● **HOW TO COMPLETE THIS TASK**: Please print exactly the lines from the line containing "align-items: center ->" through the end of the data, no more, and keep pictures out of the copy.

(Screenshot and code edit data)
┏━━

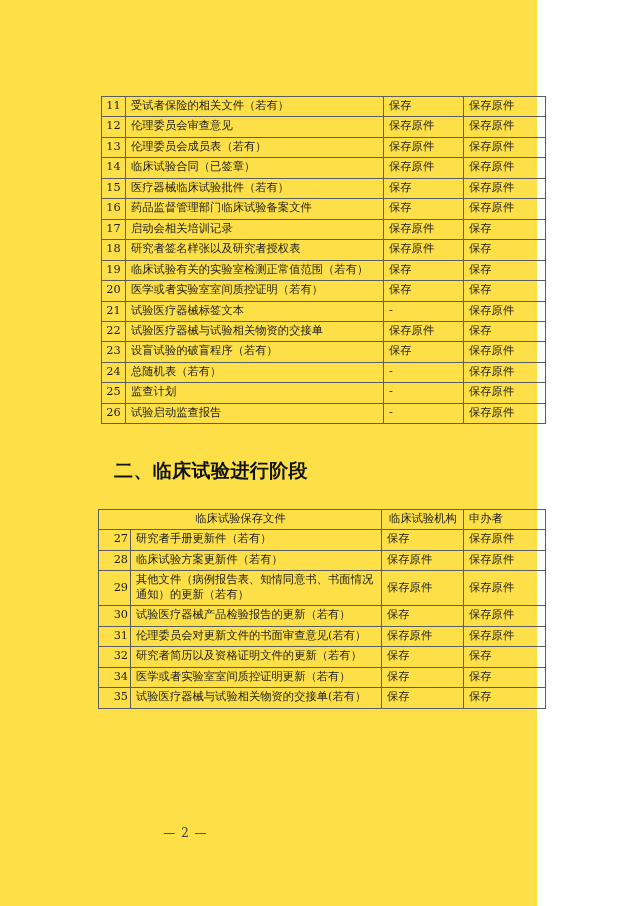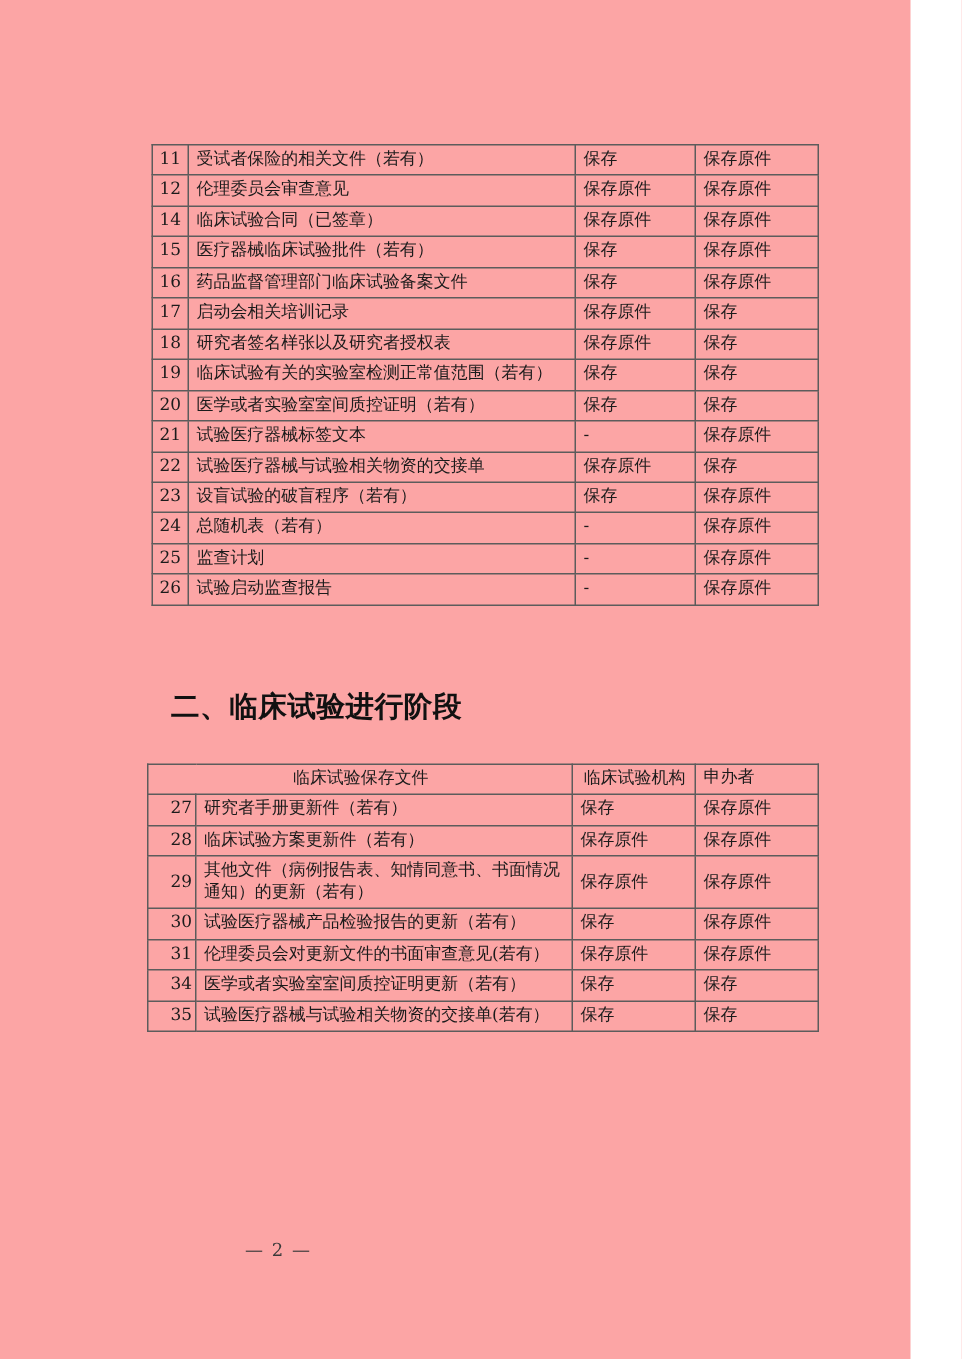"11" .page { background: #fca5a5 -> #fde047; width: 607px -> 537px }
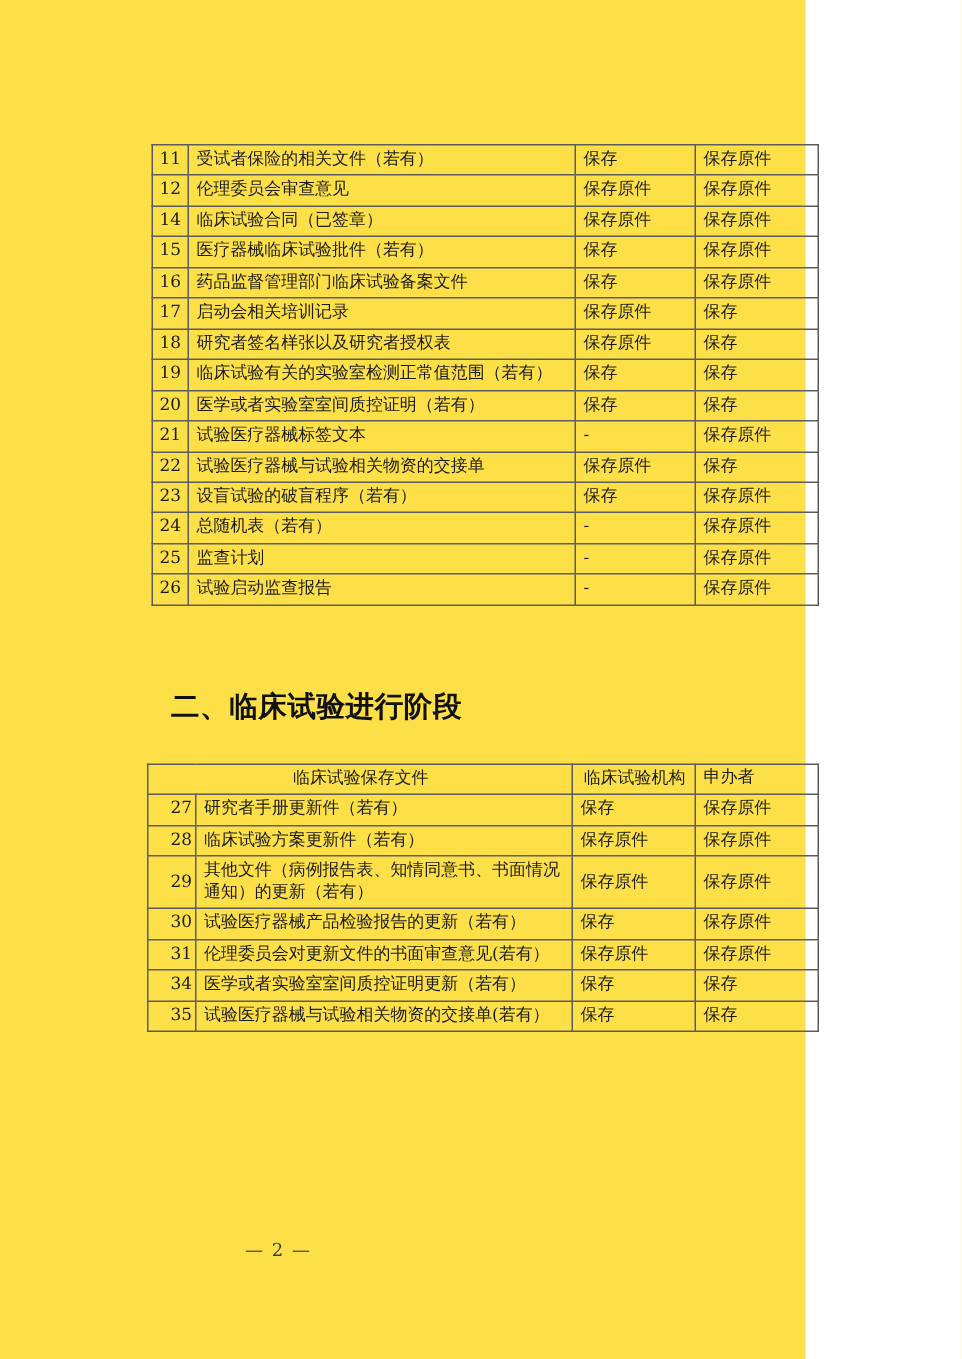"13" tr { html: none -> <tr> <td>13</td> <td>伦理委员会成员表（若有）</td> <td>保存原件</td> <td>保存原件</td> </tr> }
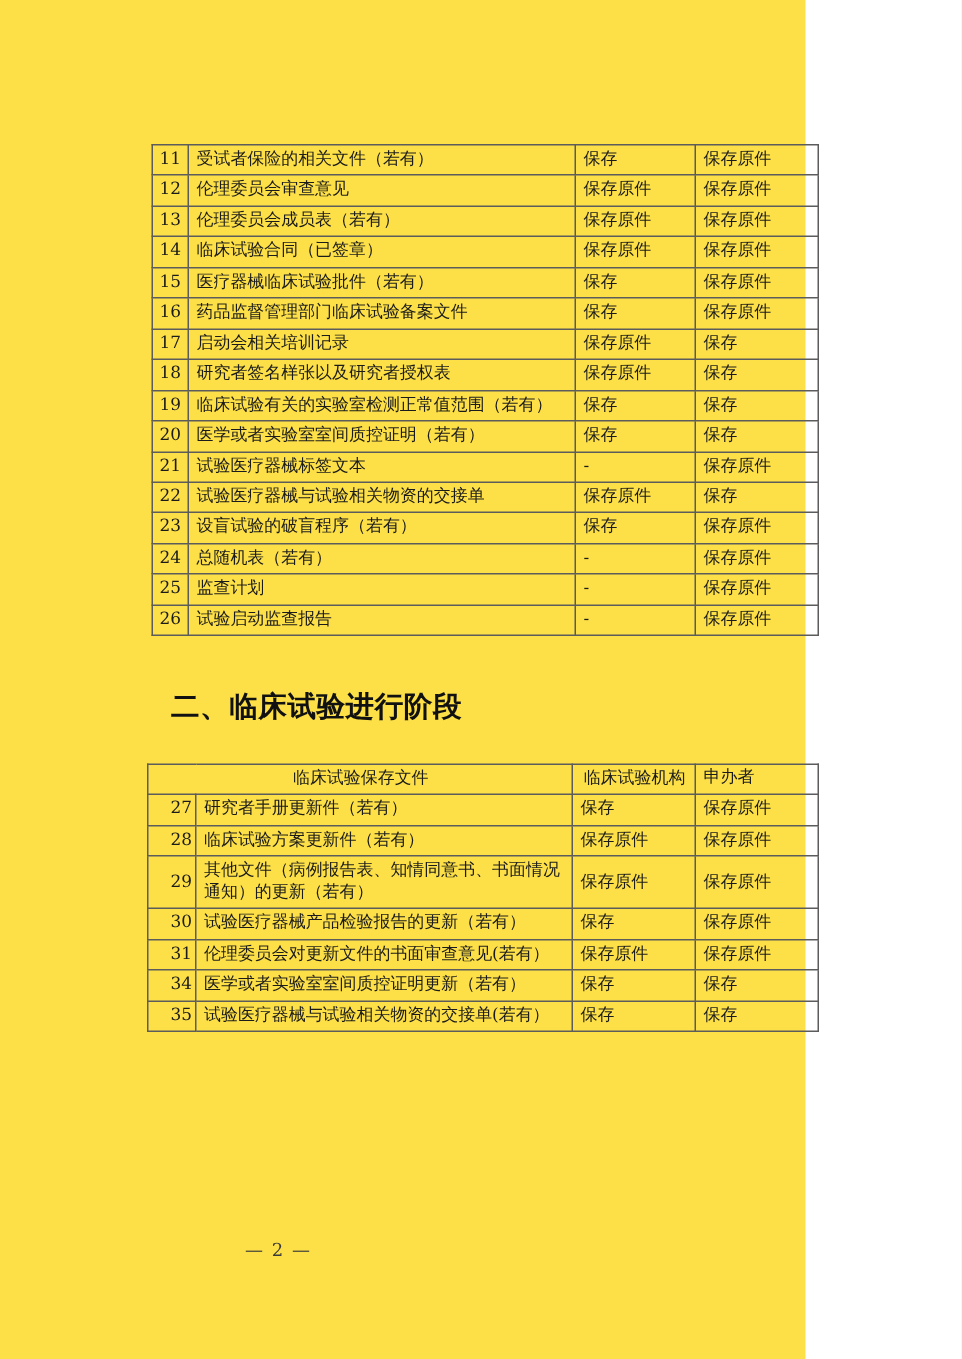"32" tr { html: none -> <tr> <td>32</td> <td>研究者简历以及资格证明文件的更新（若有）</td> <td>保存</td> <td>保存</td> </tr> }
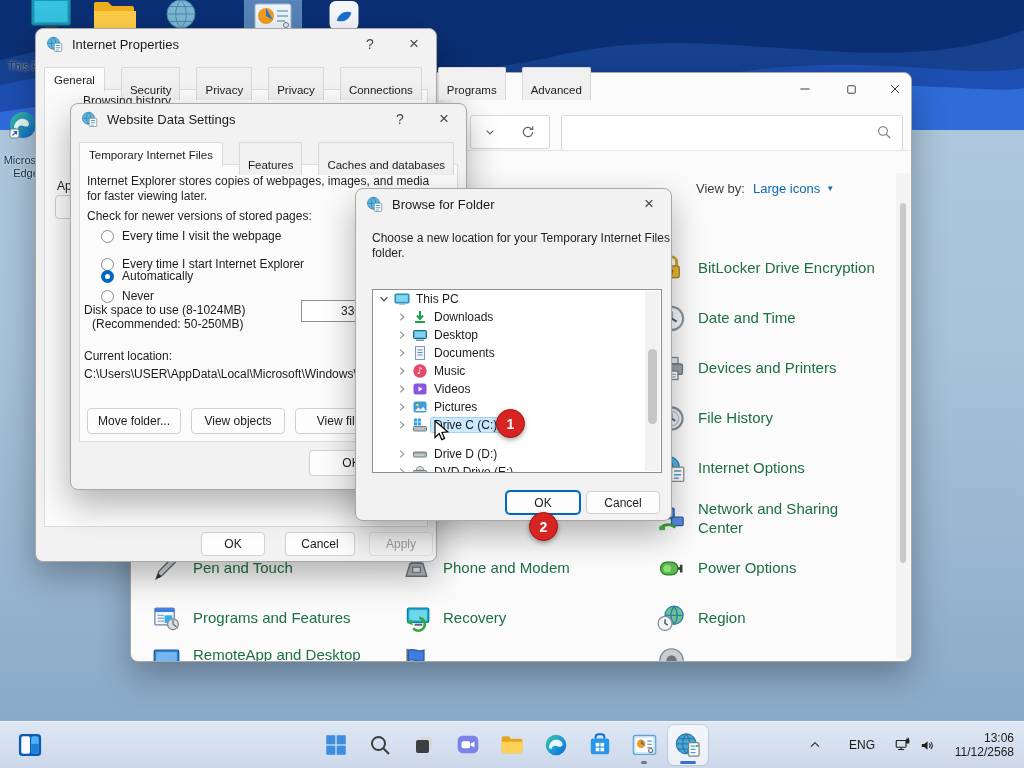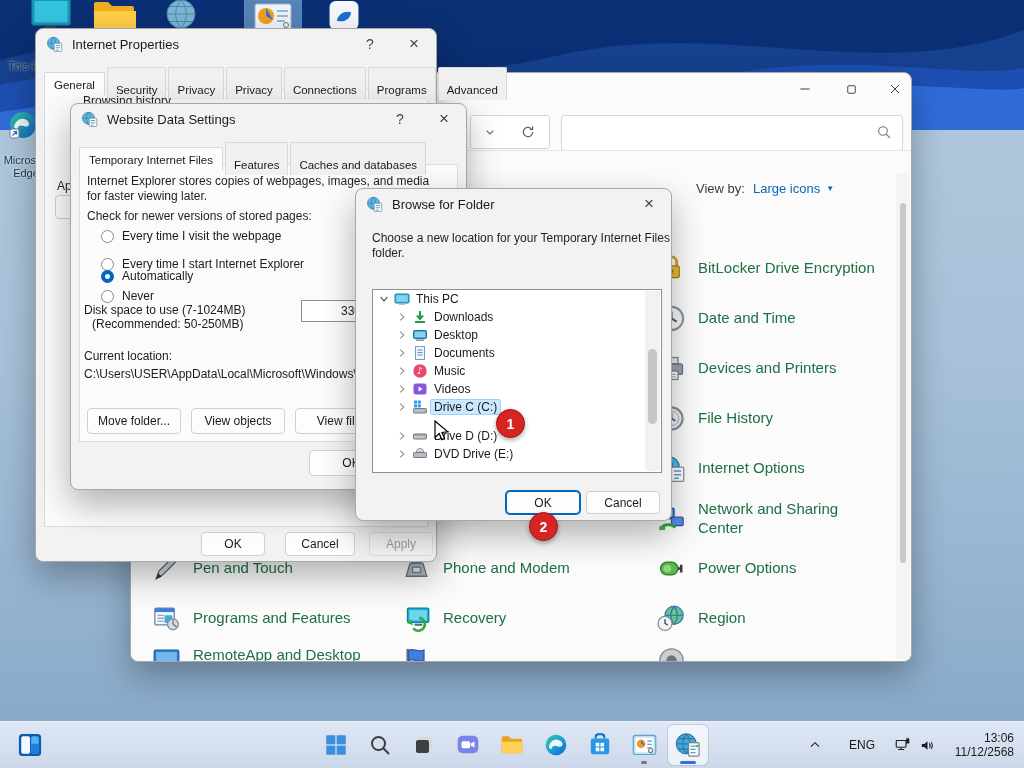"General" .tabstrip { align-items: center -> flex-start; gap: 2px -> 16px }
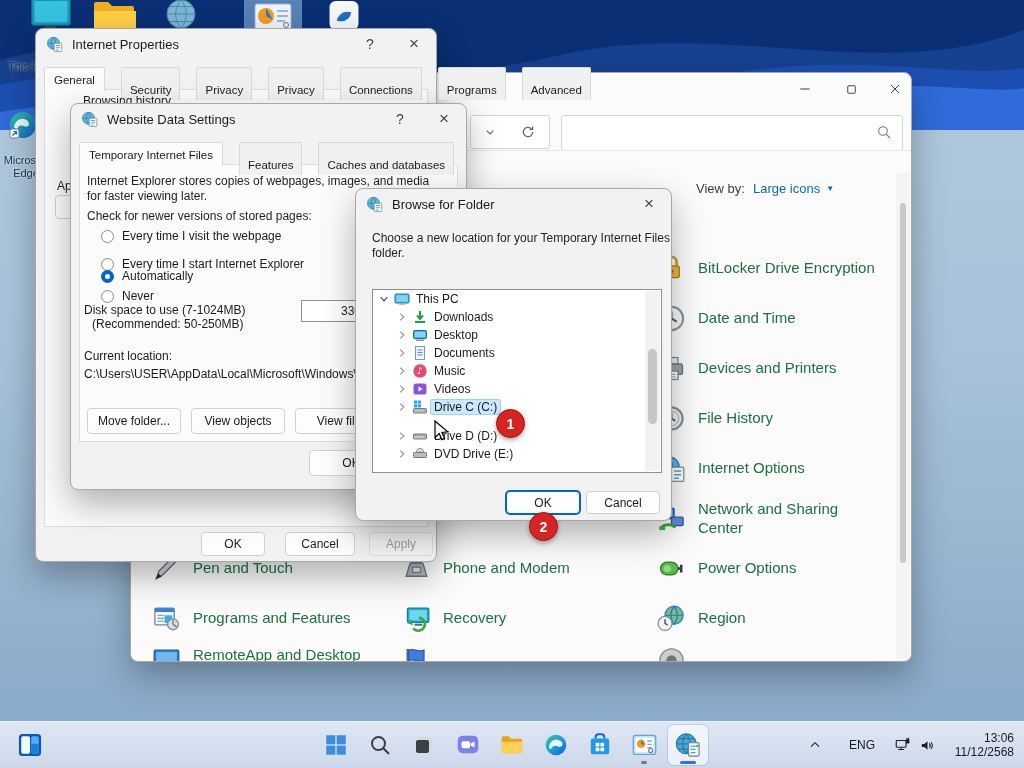"Disk space to use (7-1024MB)" div.abs { text: 7-1024MB -> 8-1024MB }
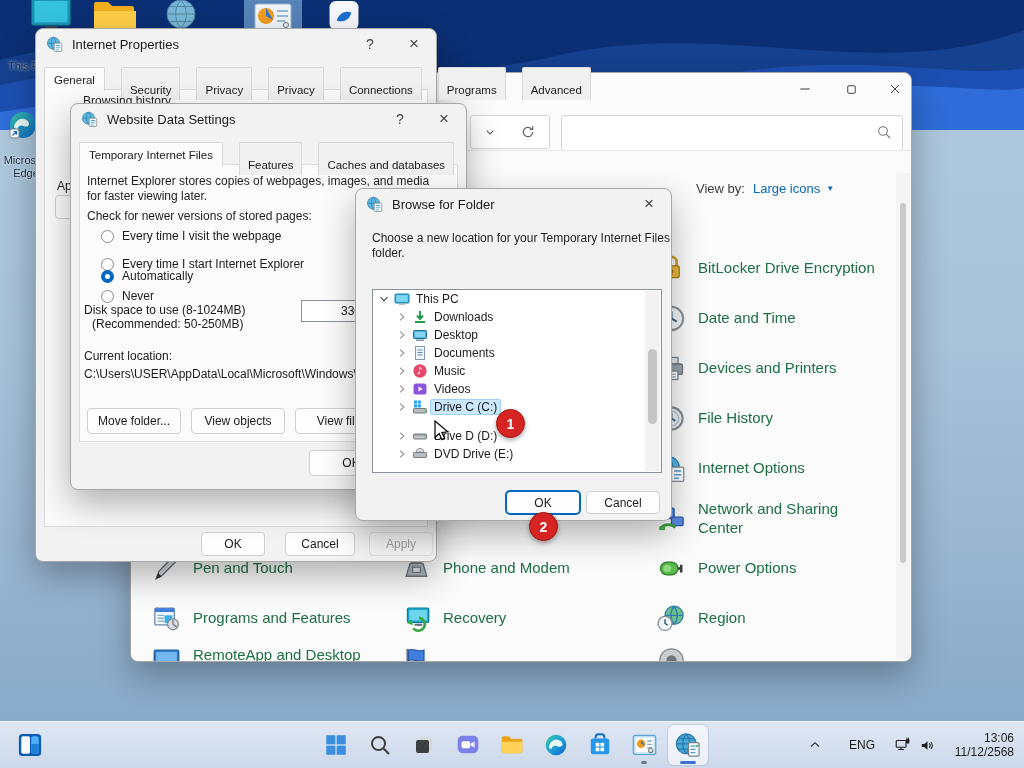"Pictures" div.tree-row { html: none -> <div> <span> <svg> <path></path> </svg> </span> <span> <svg> <rect></rect> <circle></circle> <path></path> </svg> </span> <span>Pictures</span> </div> }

┗━━

● **ANSWER SPACE**:
"General" .tabstrip { align-items: center -> flex-start; gap: 2px -> 16px }
"Disk space to use (7-1024MB)" div.abs { text: 7-1024MB -> 8-1024MB }
"Pictures" div.tree-row { html: none -> <div> <span> <svg> <path></path> </svg> </span> <span> <svg> <rect></rect> <circle></circle> <path></path> </svg> </span> <span>Pictures</span> </div> }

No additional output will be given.